Solution Approach 2:
The patent adds a scale dimension to the traditional single-scale processing approach by implementing a multi-scale pyramid structure. This dimensional extension allows the system to process and preserve information at multiple scales concurrently, resolving the contradiction between enhancing information at one scale and losing information at other scales.
2Device complexity
If single-scale center-surround processors are used, then the processing is simple, but the system enhances high-frequency noise
Solution Approach 1:
The patent segments the processing task across multiple scales in a pyramid structure. By distributing the processing workload across different levels, each handling specific scale information, the system reduces the enhancement of high-frequency noise at any single scale while maintaining overall processing effectiveness.
Solution Approach 2:
The patent changes the scale parameter across multiple levels of processing. By varying the scale at which center-surround operators apply their enhancement, the system selectively enhances information at appropriate scales while suppressing high-frequency noise that would be amplified by single-scale processing.
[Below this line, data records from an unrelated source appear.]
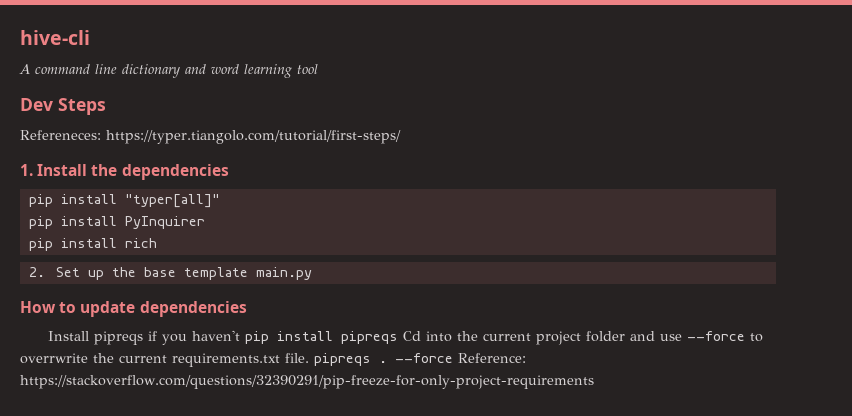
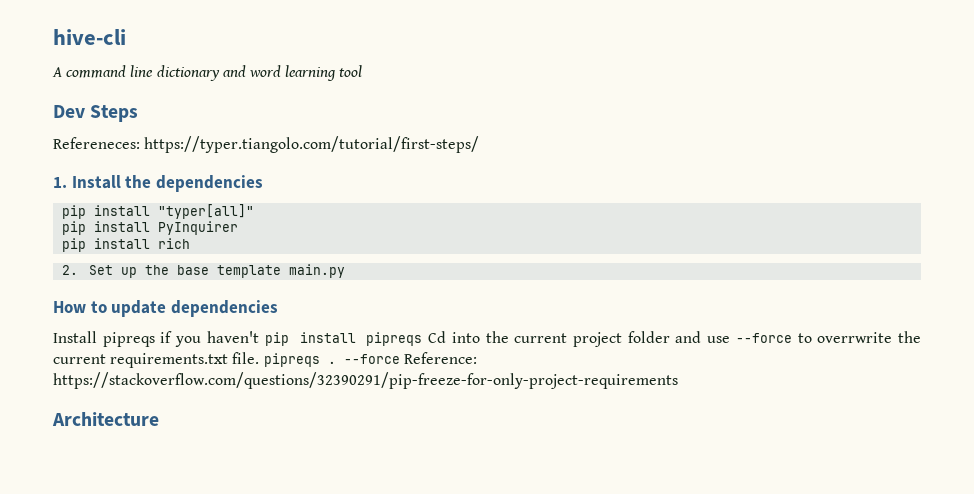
+ Architecture

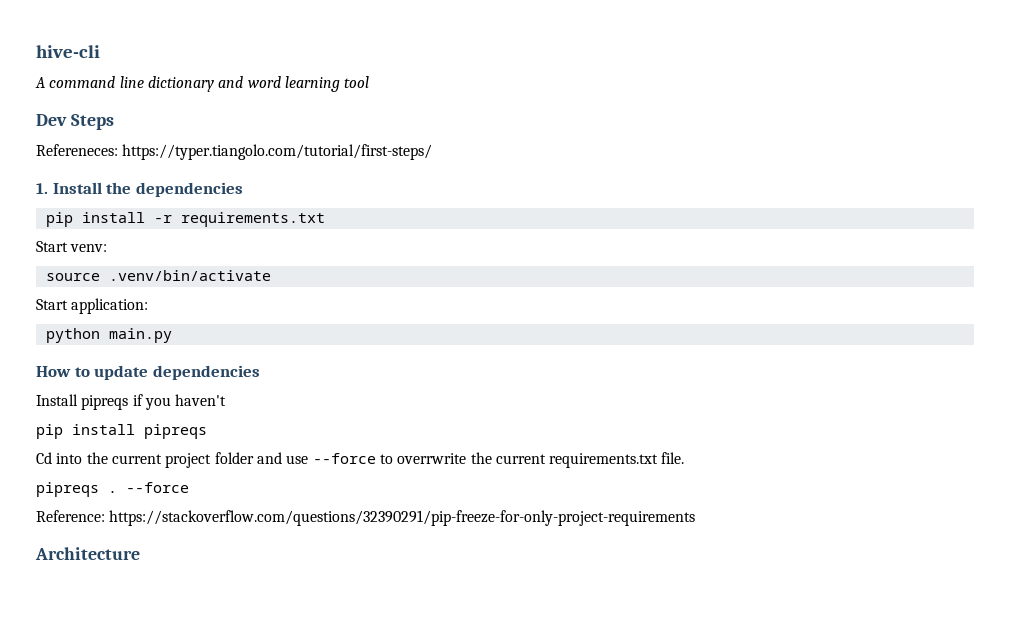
- pip install "typer[all]"
- pip install PyInquirer
- pip install rich
- 2. Set up the base template main.py
+ pip install -r requirements.txt
+ Start venv:
+ source .venv/bin/activate
+ Start application:
+ python main.py
- Install pipreqs if you haven't pip install pipreqs Cd into the current project folder and use --force to overrwrite the current requirements.txt file. pipreqs . --force Reference: https://stackoverflow.com/questions/32390291/pip-freeze-for-only-project-requirements
+ Install pipreqs if you haven't
+ pip install pipreqs
+ Cd into the current project folder and use --force to overrwrite the current requirements.txt file.
+ pipreqs . --force
+ Reference: https://stackoverflow.com/questions/32390291/pip-freeze-for-only-project-requirements

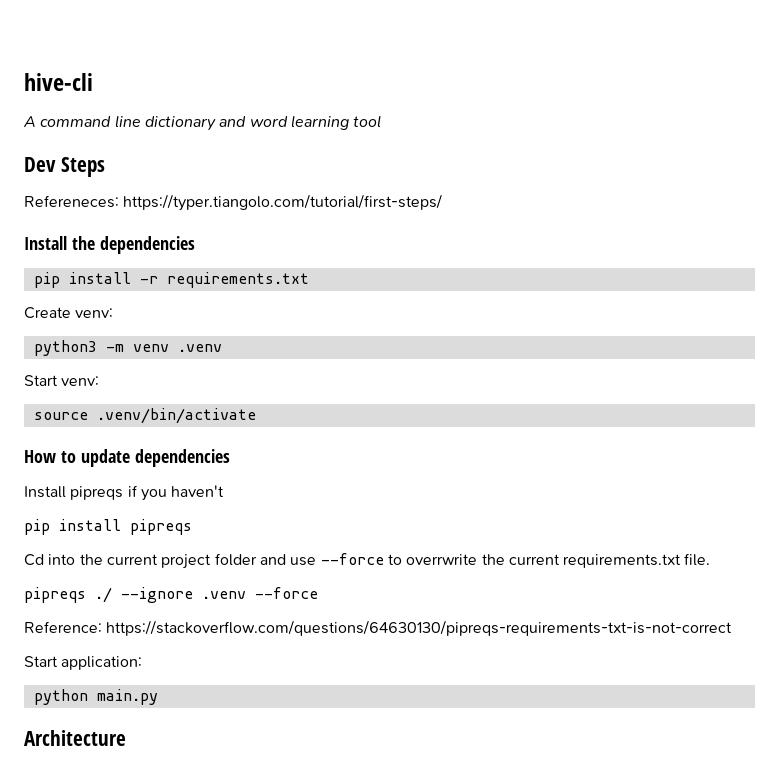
- 1. Install the dependencies
+ Install the dependencies
+ Create venv:
+ python3 -m venv .venv
- Start application:
- python main.py
- pipreqs . --force
+ pipreqs ./ --ignore .venv --force
- Reference: https://stackoverflow.com/questions/32390291/pip-freeze-for-only-project-requirements
+ Reference: https://stackoverflow.com/questions/64630130/pipreqs-requirements-txt-is-not-correct
+ Start application:
+ python main.py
3Adaptability or versatility
If multiple sensors with different capabilities are used to image the same scene, then complementary operational capabilities are achieved, but the fusion process becomes complex
Solution Approach 1:
The patent creates a universal multi-scale pyramid structure that can process images from multiple sensors with different capabilities. The same multi-scale center-surround operator framework handles fusion of diverse sensor data, making the system adaptable to various sensor types while managing complexity through a unified processing architecture.
Solution Approach 2:
The patent segments the fusion process into multiple scales, allowing different sensor capabilities to be integrated at appropriate levels. This segmentation enables the system to handle the complexity of multi-sensor fusion by processing information hierarchically rather than attempting to fuse all sensor data simultaneously at a single level.
Data Source
AI summary
A multi-scale filter pyramid is applied to one or more components of a multi-component input image to produce a fused and enhanced image that can be mapped to a display, such as a color display.